TASK TO CARRY OUT:
Check every line of the entries that follow, and copy the ones containing "inactive".

Dataset items:
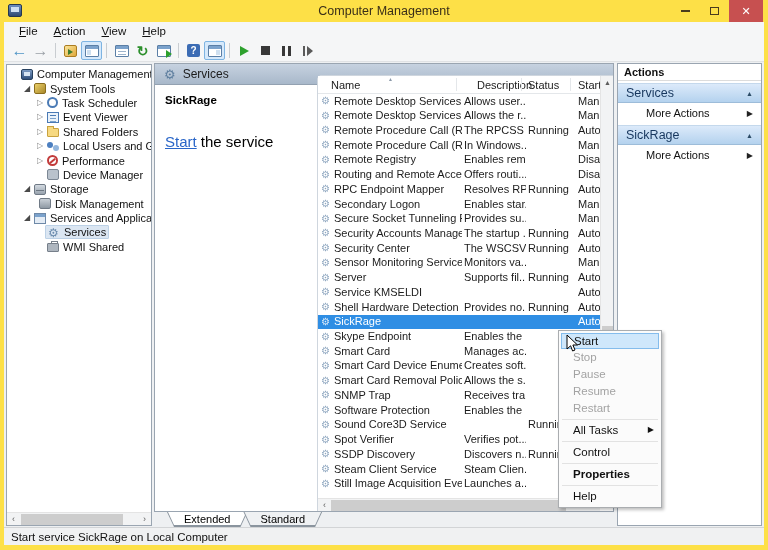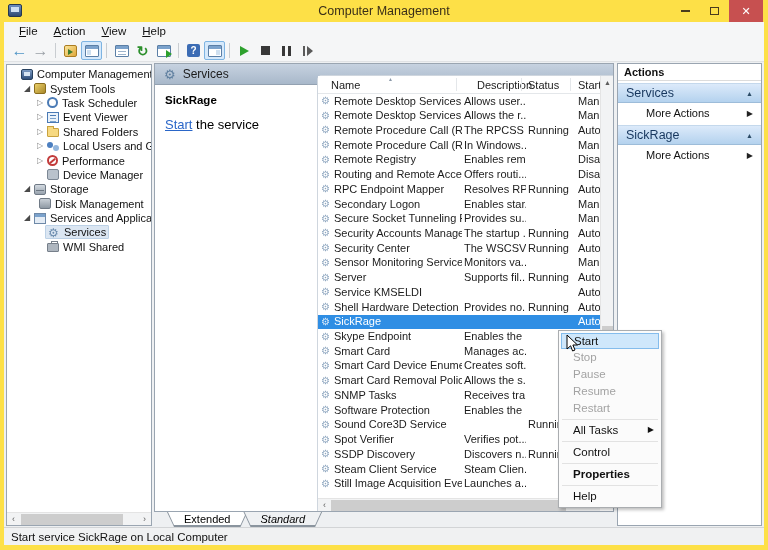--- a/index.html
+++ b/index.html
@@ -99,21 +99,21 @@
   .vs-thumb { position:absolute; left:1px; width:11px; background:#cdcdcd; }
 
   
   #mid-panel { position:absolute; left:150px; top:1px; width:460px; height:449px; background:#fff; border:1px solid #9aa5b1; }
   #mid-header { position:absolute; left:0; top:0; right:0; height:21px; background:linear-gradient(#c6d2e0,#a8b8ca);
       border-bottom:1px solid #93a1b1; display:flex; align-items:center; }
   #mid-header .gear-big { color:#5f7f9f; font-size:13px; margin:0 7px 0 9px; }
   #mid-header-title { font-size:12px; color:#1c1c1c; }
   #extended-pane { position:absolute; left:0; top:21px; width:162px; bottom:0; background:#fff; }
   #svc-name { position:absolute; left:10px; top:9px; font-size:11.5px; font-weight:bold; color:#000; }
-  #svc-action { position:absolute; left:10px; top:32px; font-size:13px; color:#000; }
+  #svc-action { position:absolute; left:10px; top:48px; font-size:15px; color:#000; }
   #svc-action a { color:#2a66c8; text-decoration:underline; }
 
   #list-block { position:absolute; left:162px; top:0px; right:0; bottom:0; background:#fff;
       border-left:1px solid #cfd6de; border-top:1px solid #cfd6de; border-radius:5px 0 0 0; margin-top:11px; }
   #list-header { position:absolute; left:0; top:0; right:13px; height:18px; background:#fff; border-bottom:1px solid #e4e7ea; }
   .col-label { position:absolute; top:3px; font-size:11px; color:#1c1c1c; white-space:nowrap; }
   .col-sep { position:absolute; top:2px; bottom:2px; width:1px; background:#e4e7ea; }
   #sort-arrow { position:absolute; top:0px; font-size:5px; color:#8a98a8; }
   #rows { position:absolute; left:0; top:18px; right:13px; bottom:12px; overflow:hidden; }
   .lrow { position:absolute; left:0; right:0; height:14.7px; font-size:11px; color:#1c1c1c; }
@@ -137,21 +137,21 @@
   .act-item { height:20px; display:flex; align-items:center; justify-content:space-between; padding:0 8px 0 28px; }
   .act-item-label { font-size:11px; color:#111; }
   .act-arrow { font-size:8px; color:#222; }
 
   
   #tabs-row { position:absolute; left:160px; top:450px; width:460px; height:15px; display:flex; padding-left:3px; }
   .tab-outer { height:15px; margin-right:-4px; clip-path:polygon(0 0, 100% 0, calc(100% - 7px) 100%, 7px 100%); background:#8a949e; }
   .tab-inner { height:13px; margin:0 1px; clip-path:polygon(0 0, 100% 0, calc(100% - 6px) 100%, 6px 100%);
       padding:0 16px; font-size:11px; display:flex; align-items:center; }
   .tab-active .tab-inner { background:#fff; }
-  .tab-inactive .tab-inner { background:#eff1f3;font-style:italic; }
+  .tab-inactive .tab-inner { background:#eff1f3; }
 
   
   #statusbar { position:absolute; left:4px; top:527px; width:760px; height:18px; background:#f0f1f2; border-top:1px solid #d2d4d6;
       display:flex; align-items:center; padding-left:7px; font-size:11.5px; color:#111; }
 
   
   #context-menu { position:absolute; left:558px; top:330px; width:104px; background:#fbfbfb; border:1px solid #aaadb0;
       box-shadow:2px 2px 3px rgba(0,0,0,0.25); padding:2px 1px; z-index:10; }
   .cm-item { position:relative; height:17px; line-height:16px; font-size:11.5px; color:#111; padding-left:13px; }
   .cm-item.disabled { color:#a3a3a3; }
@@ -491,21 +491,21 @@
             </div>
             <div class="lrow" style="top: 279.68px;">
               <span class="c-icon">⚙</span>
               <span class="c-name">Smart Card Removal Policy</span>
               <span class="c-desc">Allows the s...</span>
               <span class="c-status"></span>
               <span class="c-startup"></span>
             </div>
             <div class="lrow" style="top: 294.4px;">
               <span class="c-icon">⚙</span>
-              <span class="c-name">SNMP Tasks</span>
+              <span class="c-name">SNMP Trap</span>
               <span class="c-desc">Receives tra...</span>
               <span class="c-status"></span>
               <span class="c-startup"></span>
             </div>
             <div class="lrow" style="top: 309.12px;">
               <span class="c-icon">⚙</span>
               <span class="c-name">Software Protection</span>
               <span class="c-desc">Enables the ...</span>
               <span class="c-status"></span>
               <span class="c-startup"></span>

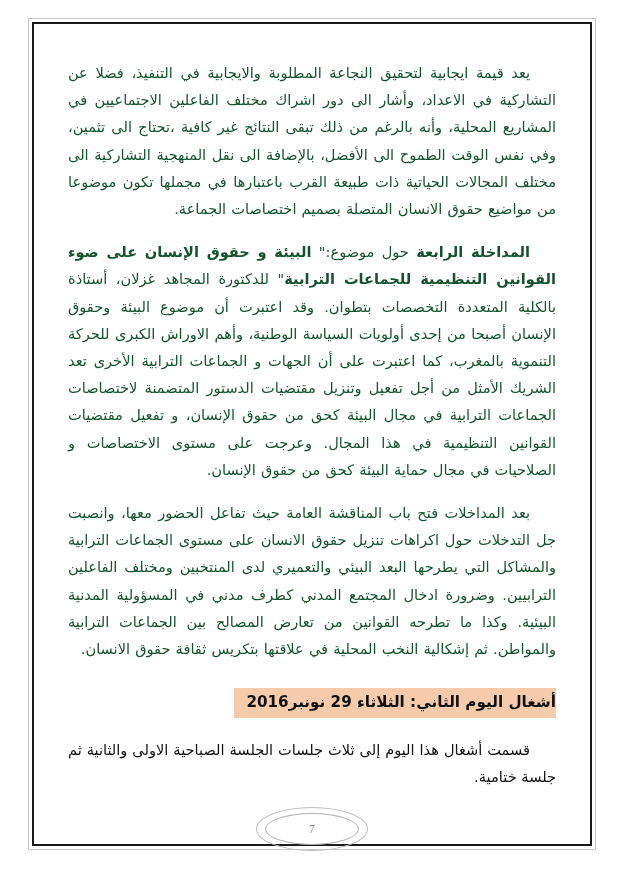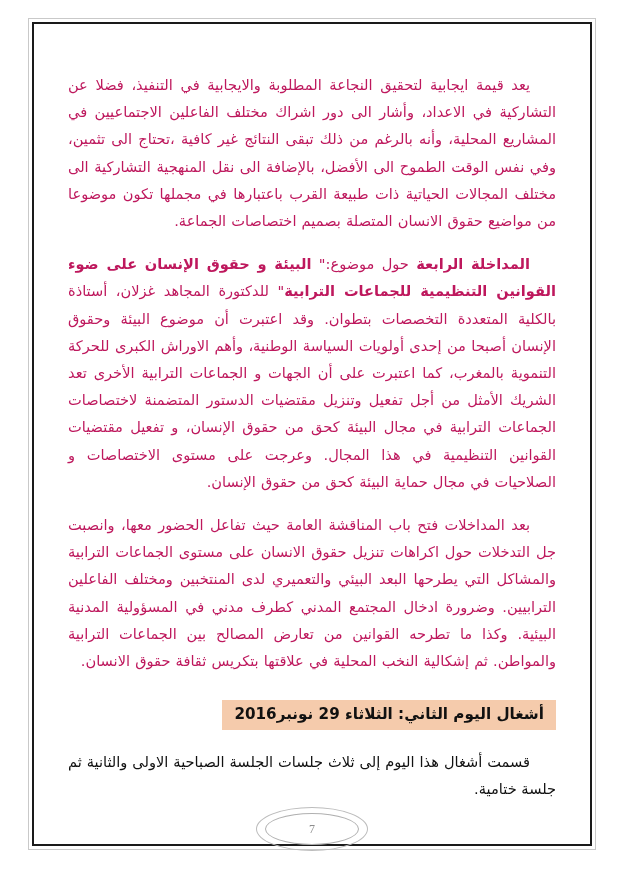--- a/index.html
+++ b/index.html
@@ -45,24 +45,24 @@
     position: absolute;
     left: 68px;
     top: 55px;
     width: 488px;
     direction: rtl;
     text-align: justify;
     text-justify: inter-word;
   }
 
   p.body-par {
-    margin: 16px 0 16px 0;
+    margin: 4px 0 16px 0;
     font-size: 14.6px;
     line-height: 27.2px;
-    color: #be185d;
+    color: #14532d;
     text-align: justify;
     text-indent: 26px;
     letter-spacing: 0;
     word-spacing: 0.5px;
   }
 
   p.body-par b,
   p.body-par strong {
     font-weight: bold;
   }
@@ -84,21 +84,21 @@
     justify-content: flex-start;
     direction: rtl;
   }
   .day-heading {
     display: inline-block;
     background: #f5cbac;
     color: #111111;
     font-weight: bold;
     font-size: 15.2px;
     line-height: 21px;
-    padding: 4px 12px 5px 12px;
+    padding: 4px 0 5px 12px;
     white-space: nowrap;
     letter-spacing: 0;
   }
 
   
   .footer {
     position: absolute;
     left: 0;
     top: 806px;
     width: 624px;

---

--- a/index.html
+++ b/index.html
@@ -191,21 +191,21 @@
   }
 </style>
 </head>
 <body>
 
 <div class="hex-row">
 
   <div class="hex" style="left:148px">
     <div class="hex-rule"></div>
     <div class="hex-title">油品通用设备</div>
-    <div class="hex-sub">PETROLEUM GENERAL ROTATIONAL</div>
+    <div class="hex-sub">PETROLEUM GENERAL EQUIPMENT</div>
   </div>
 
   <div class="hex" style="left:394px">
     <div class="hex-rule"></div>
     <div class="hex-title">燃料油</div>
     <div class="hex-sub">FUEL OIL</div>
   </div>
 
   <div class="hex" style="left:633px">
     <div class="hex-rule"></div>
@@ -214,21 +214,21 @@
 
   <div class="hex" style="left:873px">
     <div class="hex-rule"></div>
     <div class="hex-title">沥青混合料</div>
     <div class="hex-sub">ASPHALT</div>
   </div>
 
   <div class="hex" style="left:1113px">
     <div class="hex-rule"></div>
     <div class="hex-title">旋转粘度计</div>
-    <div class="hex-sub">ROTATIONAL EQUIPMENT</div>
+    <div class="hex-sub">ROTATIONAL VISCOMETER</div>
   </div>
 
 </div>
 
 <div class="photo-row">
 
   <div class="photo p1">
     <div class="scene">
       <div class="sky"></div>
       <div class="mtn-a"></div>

COMPLETED EXERCISE:
-  .tab-inactive .tab-inner { background:#eff1f3;font-style:italic; }
+  .tab-inactive .tab-inner { background:#eff1f3; }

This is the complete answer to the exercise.